• **TASK OBJECTIVE**:
In the listing below, locate the lines bearing the word "currently". Copy every one of them.

• **SOURCE INFORMATION**:
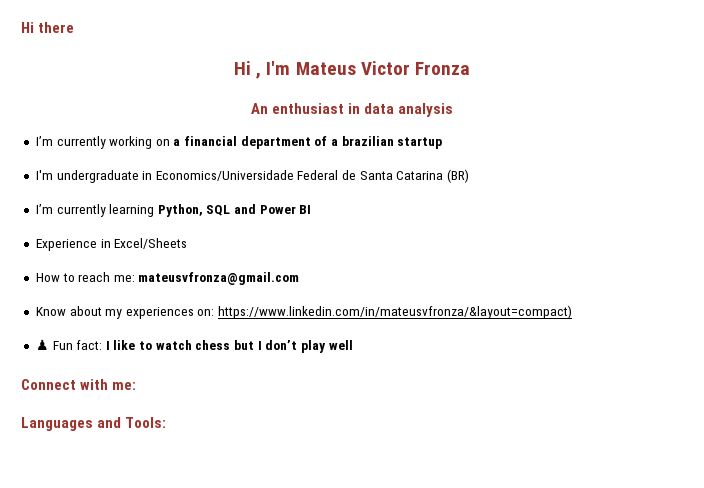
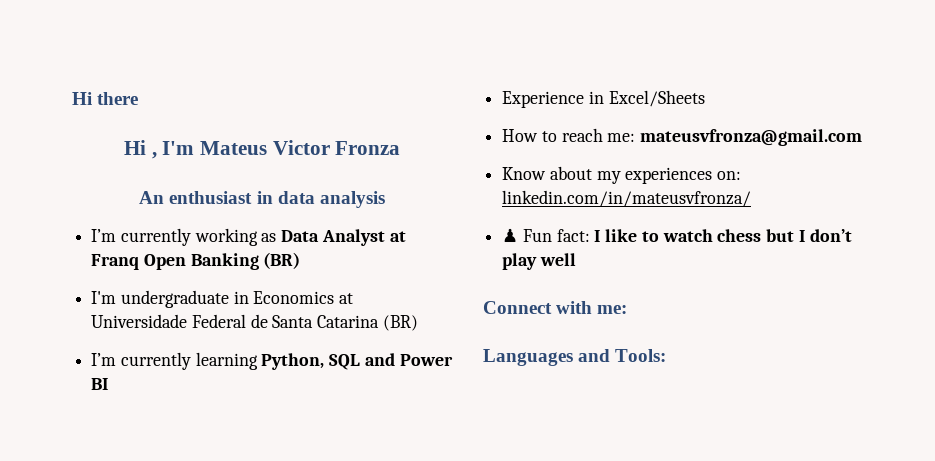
- I’m currently working on a financial department of a brazilian startup
+ I’m currently working as Data Analyst at Franq Open Banking (BR)
- I'm undergraduate in Economics/Universidade Federal de Santa Catarina (BR)
+ I'm undergraduate in Economics at Universidade Federal de Santa Catarina (BR)
- Know about my experiences on: https://www.linkedin.com/in/mateusvfronza/&layout=compact)
+ Know about my experiences on: linkedin.com/in/mateusvfronza/

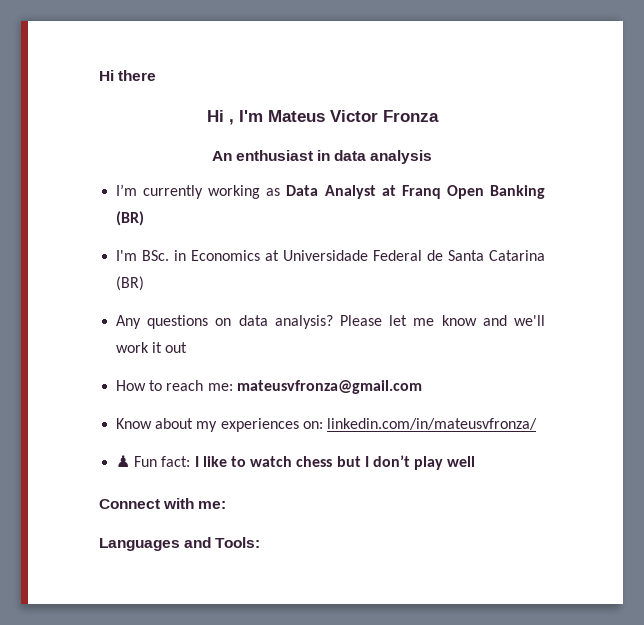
- I'm undergraduate in Economics at Universidade Federal de Santa Catarina (BR)
+ I'm BSc. in Economics at Universidade Federal de Santa Catarina (BR)
- I’m currently learning Python, SQL and Power BI
- Experience in Excel/Sheets
+ Any questions on data analysis? Please let me know and we'll work it out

• **OUTPUT**:
- I’m currently working on a financial department of a brazilian startup
+ I’m currently working as Data Analyst at Franq Open Banking (BR)
- I’m currently learning Python, SQL and Power BI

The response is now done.